#### [About this task]
In the records below, find the line containing "[79,242,401,260] // Otherwise, we'd" and return it together with every later line, exactly as written; pictures are to be omitted.

#### [Record set]
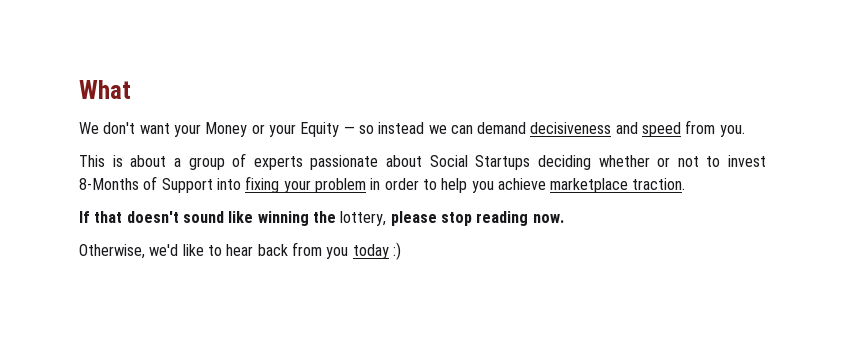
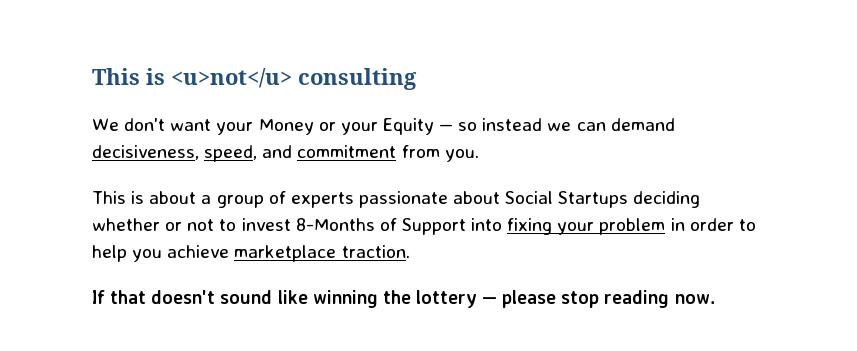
[79,80,131,99] What -> [92,68,417,90] This is <u>not</u> consulting
[530,122,682,137] decisiveness and speed -> [92,145,397,162] decisiveness, speed, and commitment
[340,211,387,226] lottery, -> [415,290,498,308] lottery —
[79,242,401,260] // Otherwise, we'd like to hear back from you today :) -> (715, 299) none

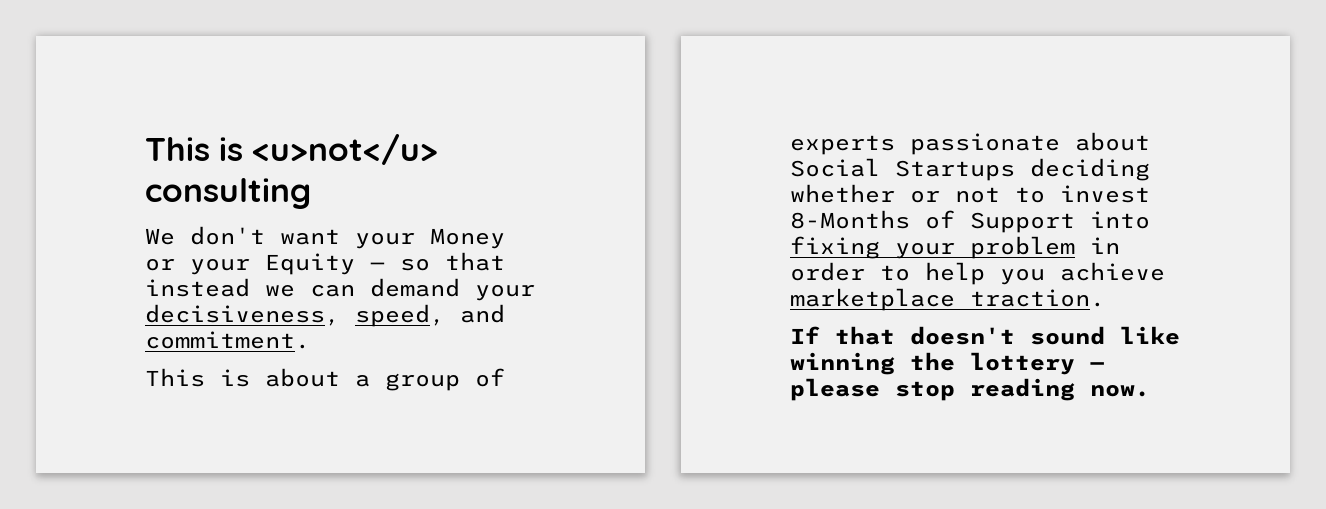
(478, 126) none -> [445,252,505,271] that
(675, 124) none -> [475,284,535,301] your
[297,145,479,162] commitment from you. -> [145,331,310,349] commitment.

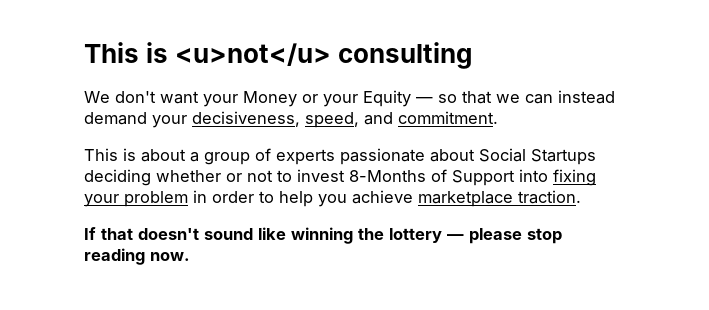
[145,278,250,297] instead -> (492, 97) none
(355, 290) none -> [558,90,615,104] instead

#### [Response to the task]
[79,242,401,260] // Otherwise, we'd like to hear back from you today :) -> (715, 299) none

(478, 126) none -> [445,252,505,271] that
(675, 124) none -> [475,284,535,301] your
[297,145,479,162] commitment from you. -> [145,331,310,349] commitment.

[145,278,250,297] instead -> (492, 97) none
(355, 290) none -> [558,90,615,104] instead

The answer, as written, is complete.